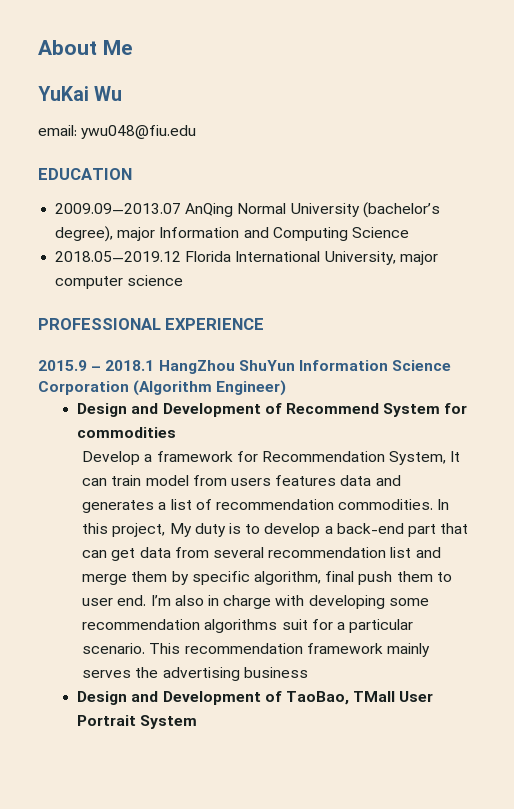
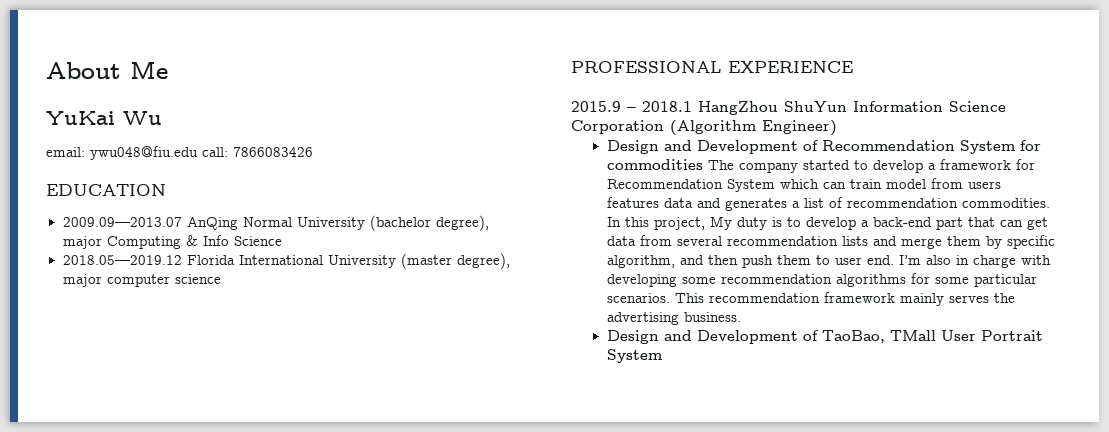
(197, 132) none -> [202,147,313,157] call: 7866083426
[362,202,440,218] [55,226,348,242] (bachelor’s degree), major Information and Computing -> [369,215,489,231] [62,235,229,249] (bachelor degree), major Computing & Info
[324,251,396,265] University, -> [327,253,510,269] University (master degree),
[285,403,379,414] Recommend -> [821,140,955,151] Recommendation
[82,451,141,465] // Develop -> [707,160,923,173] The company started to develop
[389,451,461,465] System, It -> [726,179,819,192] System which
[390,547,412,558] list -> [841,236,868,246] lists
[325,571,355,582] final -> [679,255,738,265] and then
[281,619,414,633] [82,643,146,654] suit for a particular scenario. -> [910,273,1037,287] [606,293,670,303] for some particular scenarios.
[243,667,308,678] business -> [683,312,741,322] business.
+ + + +
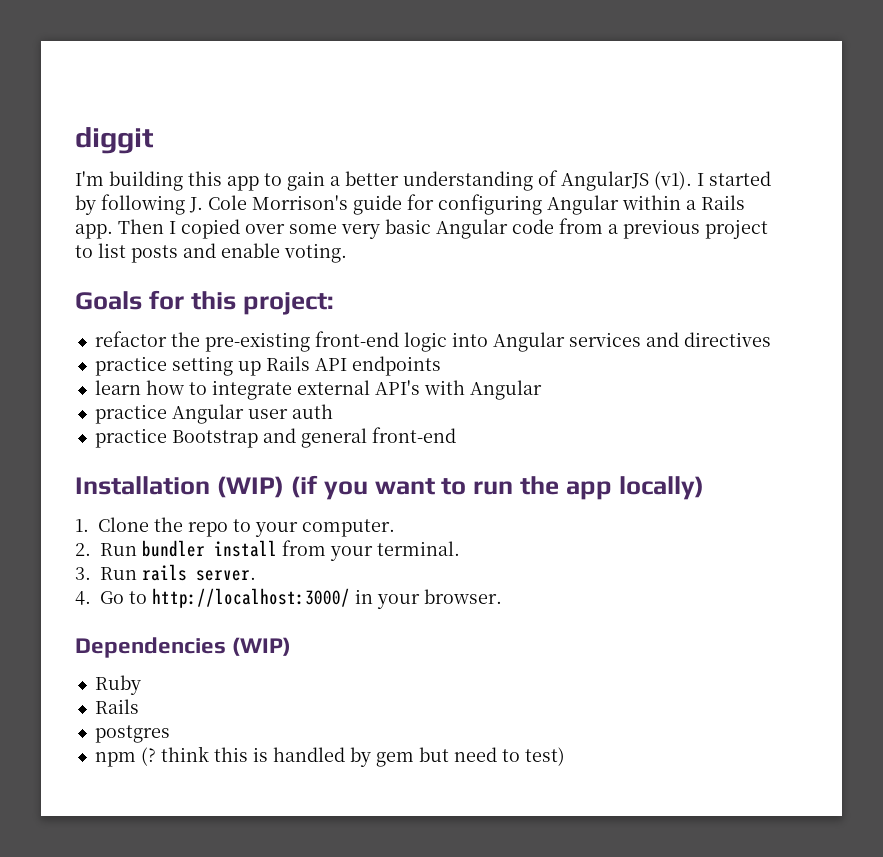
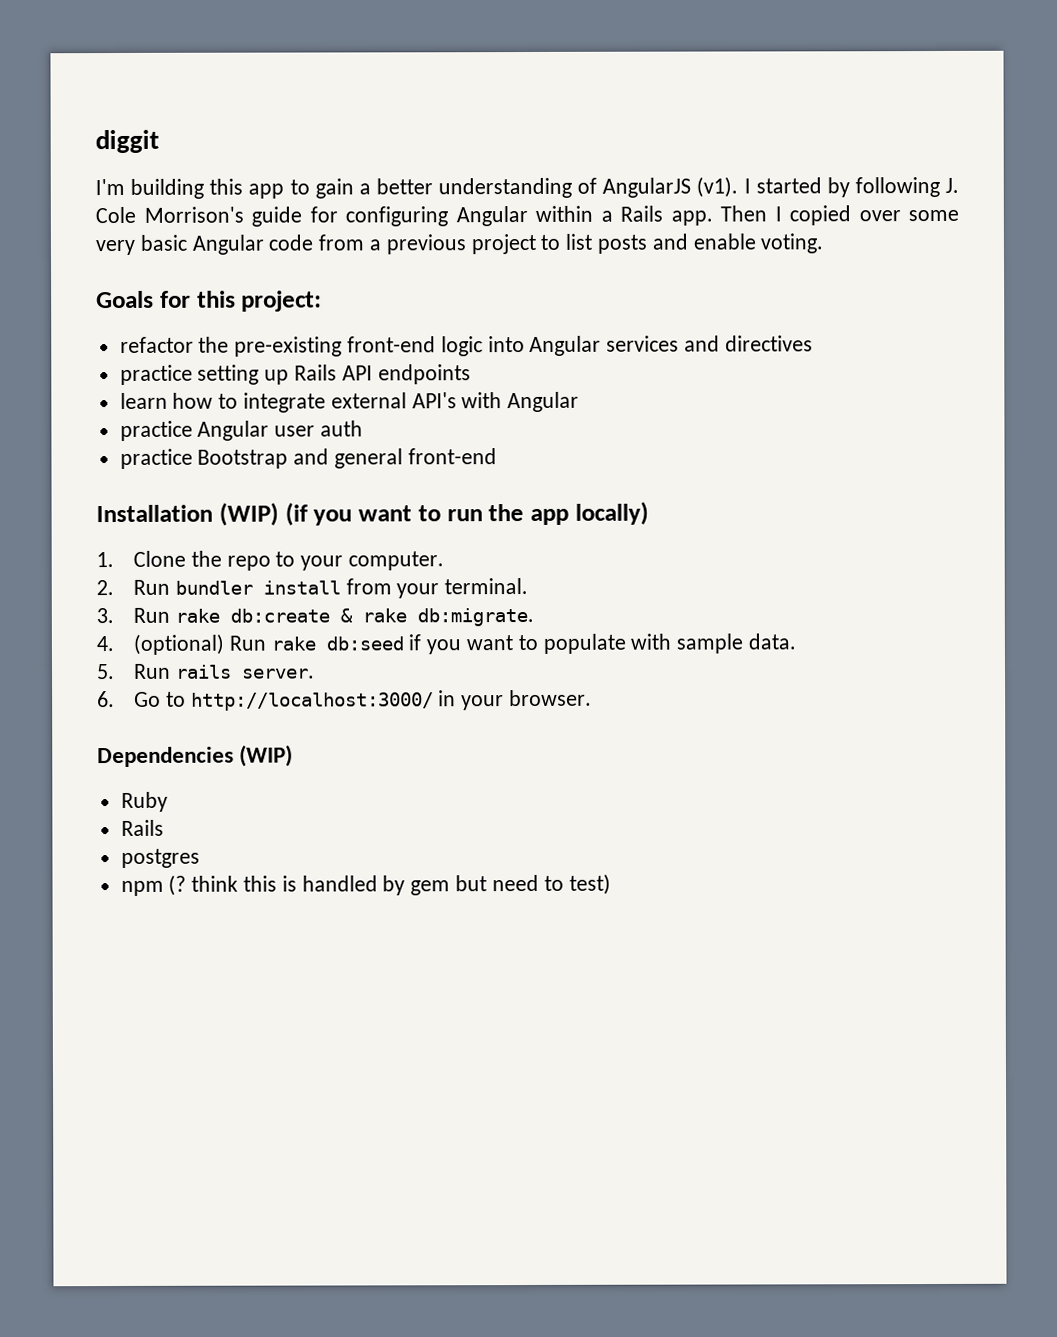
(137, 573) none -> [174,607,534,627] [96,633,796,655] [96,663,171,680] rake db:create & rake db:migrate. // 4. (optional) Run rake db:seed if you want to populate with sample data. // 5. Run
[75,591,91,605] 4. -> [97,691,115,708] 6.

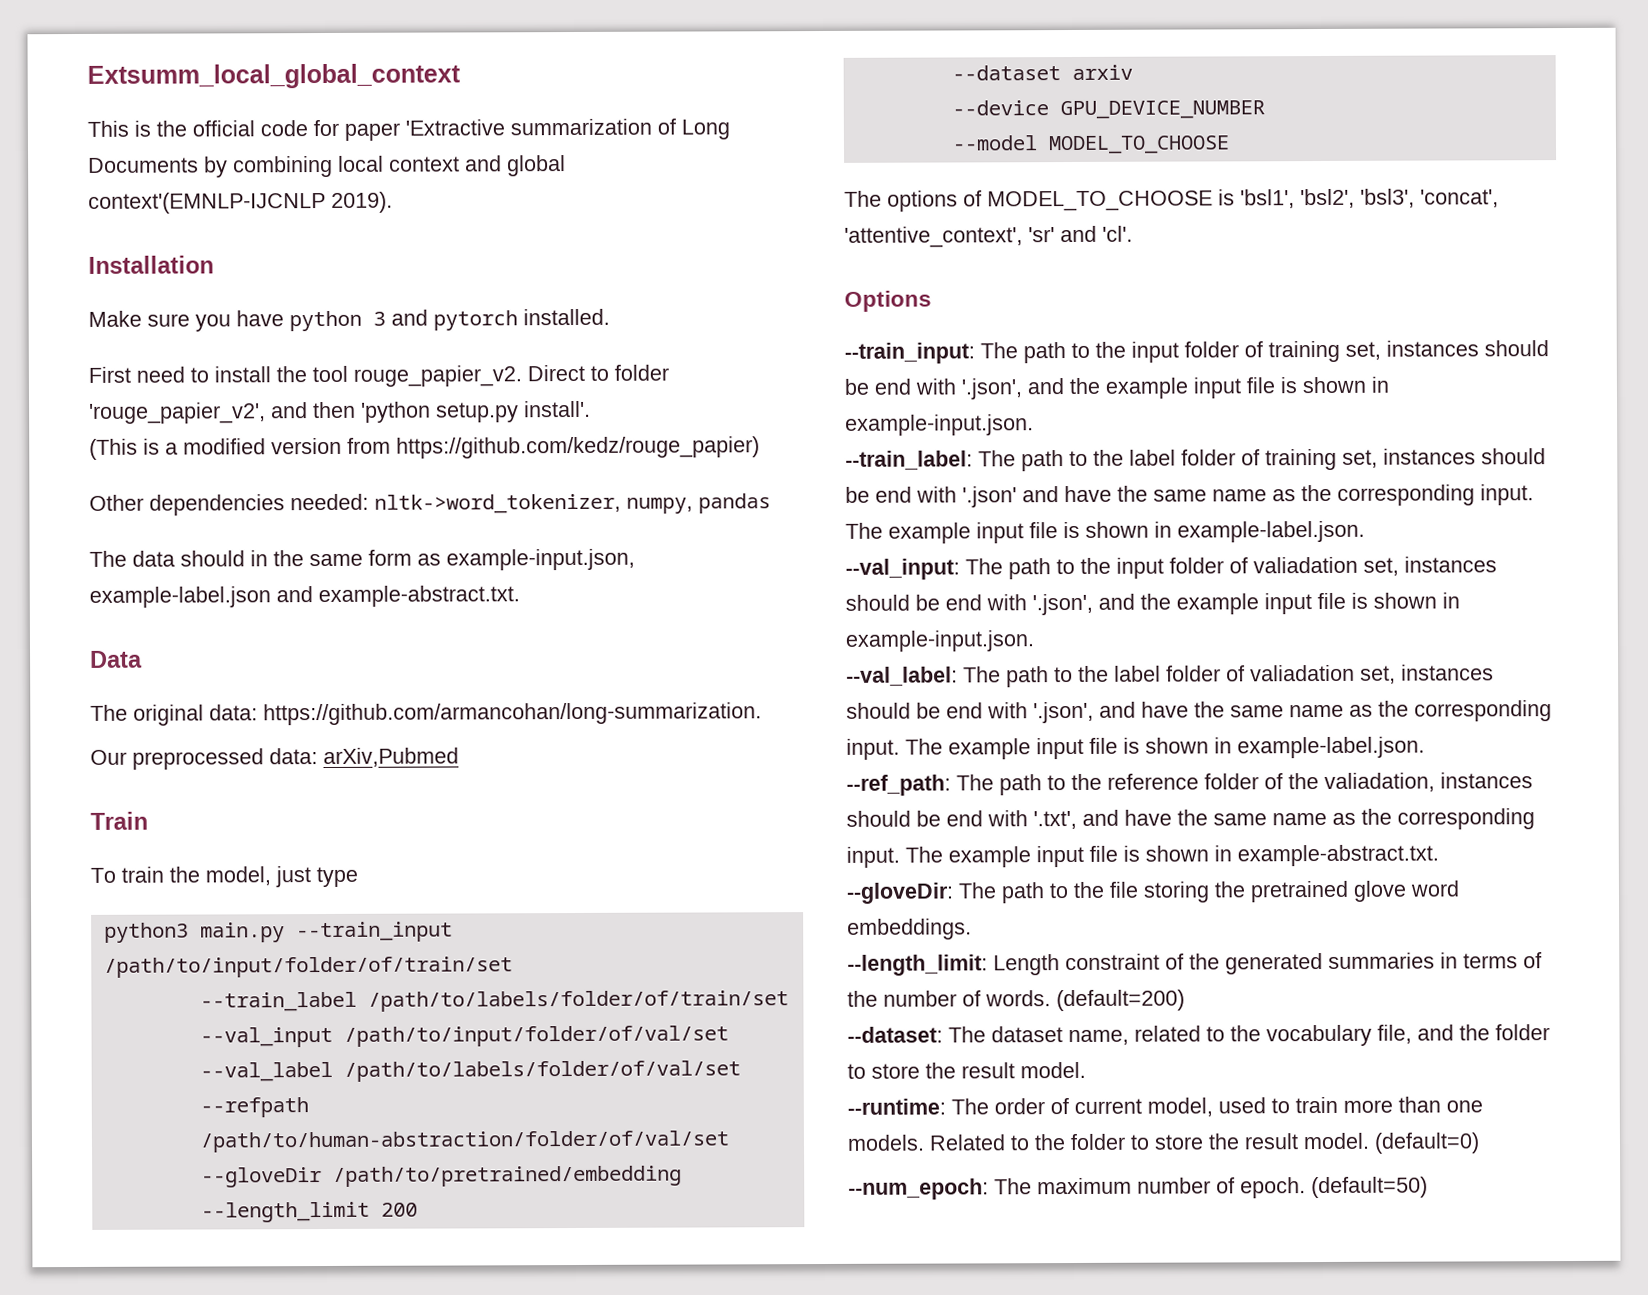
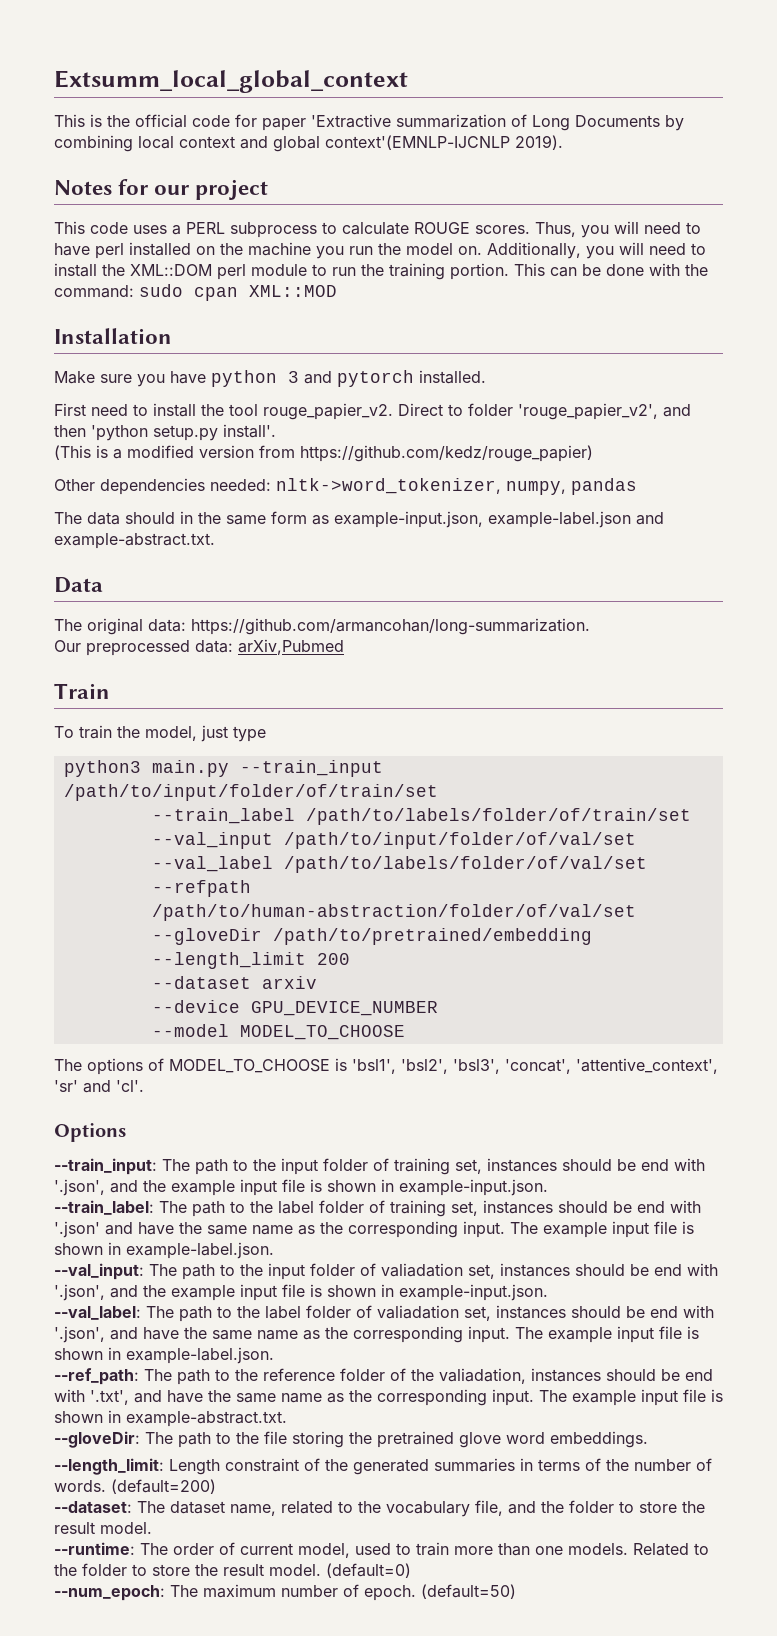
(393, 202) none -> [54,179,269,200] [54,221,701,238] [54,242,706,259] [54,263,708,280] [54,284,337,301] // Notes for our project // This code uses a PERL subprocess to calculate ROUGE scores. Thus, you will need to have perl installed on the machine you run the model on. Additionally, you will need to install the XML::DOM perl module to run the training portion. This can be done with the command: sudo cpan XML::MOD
+ + + +
** TASK OBJECTIVE **
Among the lines above, repeat exactly those from the line with "[389,451,461,465] System, It" to the line with "[243,667,308,678] business ->", counting both ends.

** YOUR RESPONSE **
[389,451,461,465] System, It -> [726,179,819,192] System which
[390,547,412,558] list -> [841,236,868,246] lists
[325,571,355,582] final -> [679,255,738,265] and then
[281,619,414,633] [82,643,146,654] suit for a particular scenario. -> [910,273,1037,287] [606,293,670,303] for some particular scenarios.
[243,667,308,678] business -> [683,312,741,322] business.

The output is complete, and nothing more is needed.